Sharing any political viewpoint on Facebook has always fallen under my strict “No-No” list. The reason is my few tentative toe dips into this arena (by commenting on other people’s statuses or links) resulted in some ugly Thread Hijacking by other people’s Friends. No one wins in those situations. When your mother told you, “If you can’t say anything nice, don’t say anything at all,” she knew what she was talking about. It applies to Facebook too.
My solution was to invoke my mother’s words and keep my mouth shut. I don’t even list my political affiliations on my personal Facebook page. My original reasoning was I’m connected to clients via Facebook. I’m a strong believer in keeping politics out of business relationships, for obvious reasons.
(Side note: I now wonder if Facebook’s Lists make that original reasoning obsolete. It’s possible, now that I can easily limit what people see on my page, to share certain things with Friends who will find them interesting and inoffensive. Something to ponder at a later date.)
I have a lot of politically minded Friends, and I confess to enjoying many of the blog posts and news articles they share. But beyond a simple “Like” of a very few that resonate, I leave them alone. (Some have told me how they’ve had friends and family members “Un-Friend” them because of politics — another subject I’d like to ponder at a later date.)
I’m giving you all these details because I want to talk about a Facebook Friend who did something I think was very, very brave last week. She shared (via her Status Update) her personal feelings about a political situation that is very controversial in this country.
This particular status update was long, but very well thought out. She wasn’t quoting any political pundit or invoking dead presidents. She simply stated, in a very honest way, why the nature of this current U.S. political stance bothered her and how she felt about it.

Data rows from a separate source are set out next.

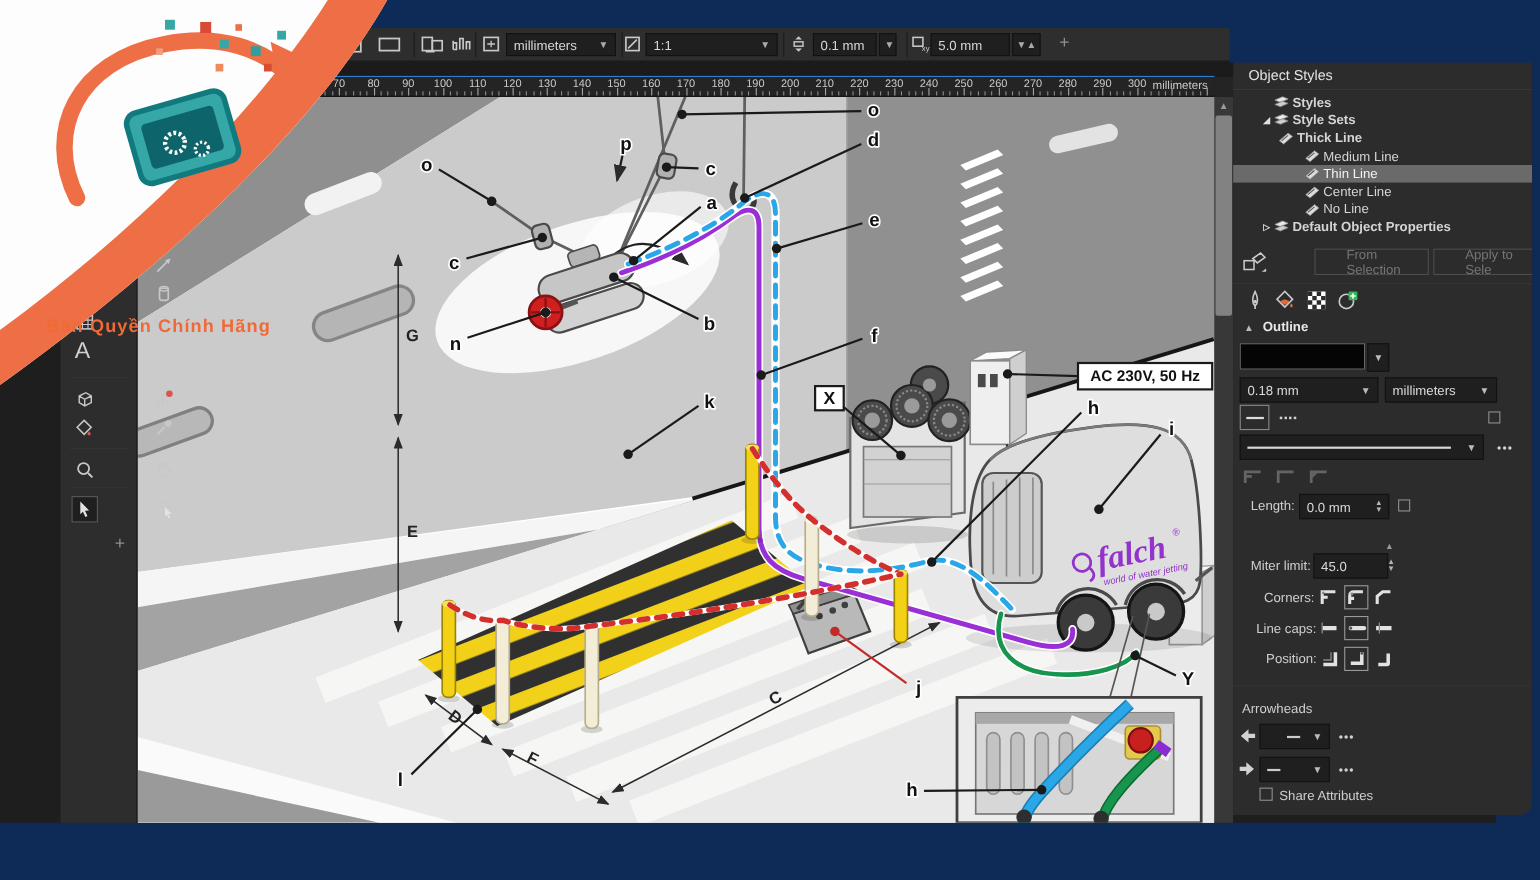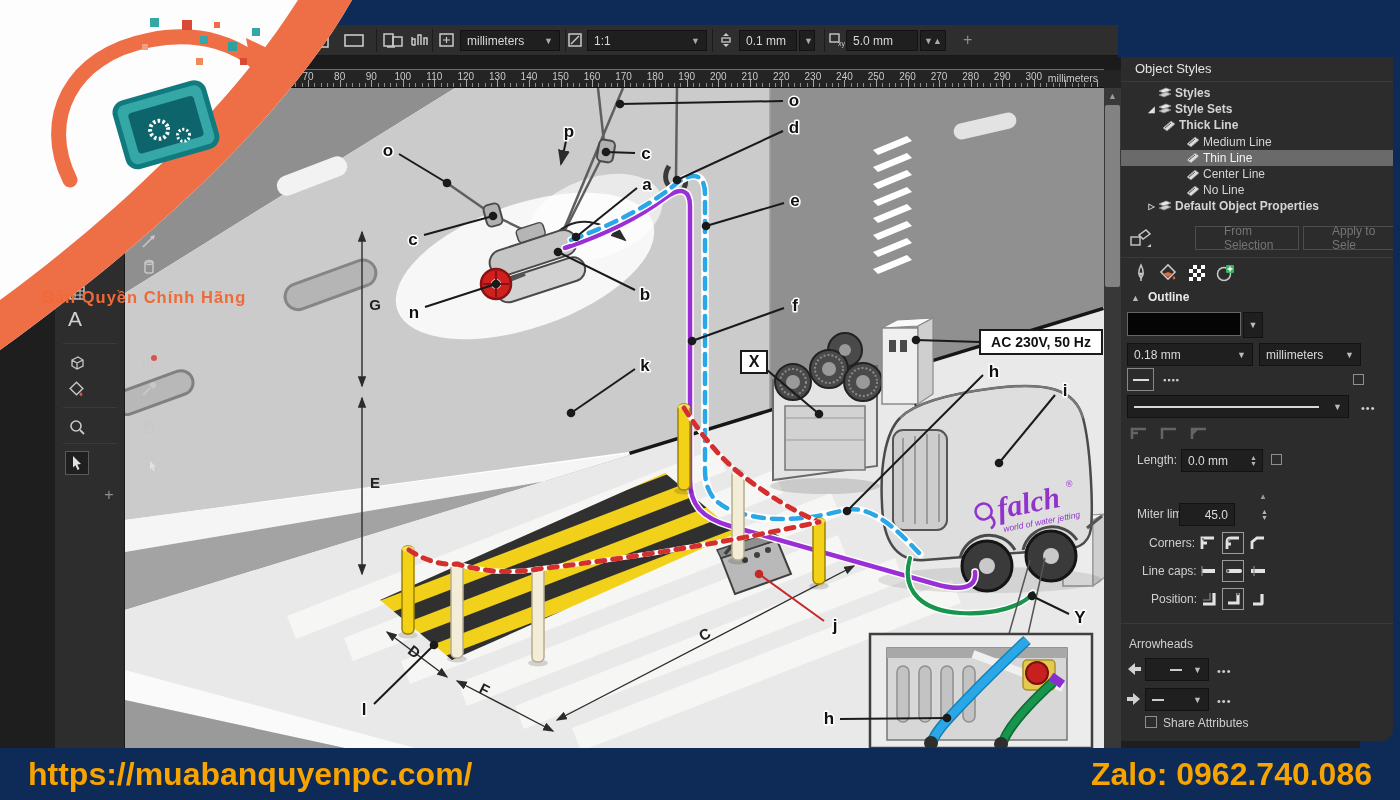--- a/index.html
+++ b/index.html
@@ -870,7 +870,7 @@
       <div class="chk" style="left:150px;top:399px;"></div>
       <div class="plabel" style="left:138px;top:437px;font-size:8px;color:#999;">▲</div>
       <div class="plabel" style="left:16px;top:452px;">Miter limit:</div>
-      <div class="pbox" style="left:58px;top:448px;width:56px;justify-content:flex-end;">
+      <div class="pbox" style="left:73px;top:448px;width:68px;">
           <span>45.0</span>
         </div>
       <div class="spin" style="left:137px;top:450px;height:19px;">

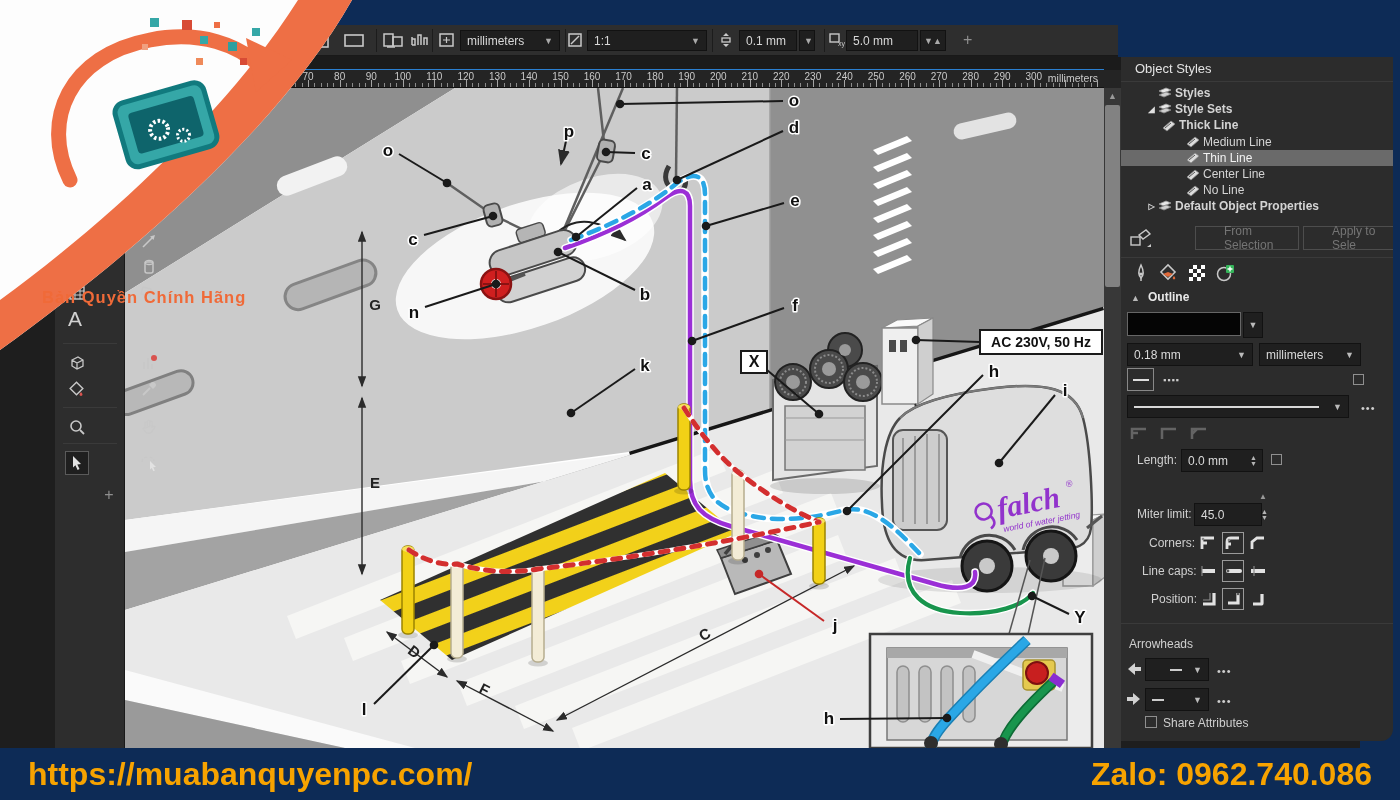--- a/index.html
+++ b/index.html
@@ -960,10 +960,6 @@
   <div class="navy-corner"></div>
   <div class="navy-right"></div>
 
-  <div class="footer">
-    <span>https://muabanquyenpc.com/</span>
-    <span>Zalo: 0962.740.086</span>
-  </div>
 
   <div class="wm">
     <svg width="380" height="360">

I found her honesty inspiring. She managed to strike just the right tone — no lecturing, no emotionally loaded ranting, no quoting of politically biased or religious sources. She used simple words to explain what was important to her and why she felt that way.
I respect that.
I also found it heartening that she attracted a number of positive comments from her Friends (and no Thread Hijacking to date).
I’ve seen many media stories about how Facebook can make people feel bad about themselves because people typically only share the good parts of their lives. It’s hard to gain perspective because they only see the best of their Friends’ lives. (Trip to Europe! New car! Wedding! New baby! New job! New boyfriend/girlfriend!)
I think that phenomenon could be extended to include politics as well — so many bits of code are dedicated to the extremists, that the middle folks sometimes feel isolated and alone.
What’s more, maybe I’m contributing to that problem by keeping quiet about my political beliefs.
It’s almost like watching the Internet bully people, and not telling it to knock it off.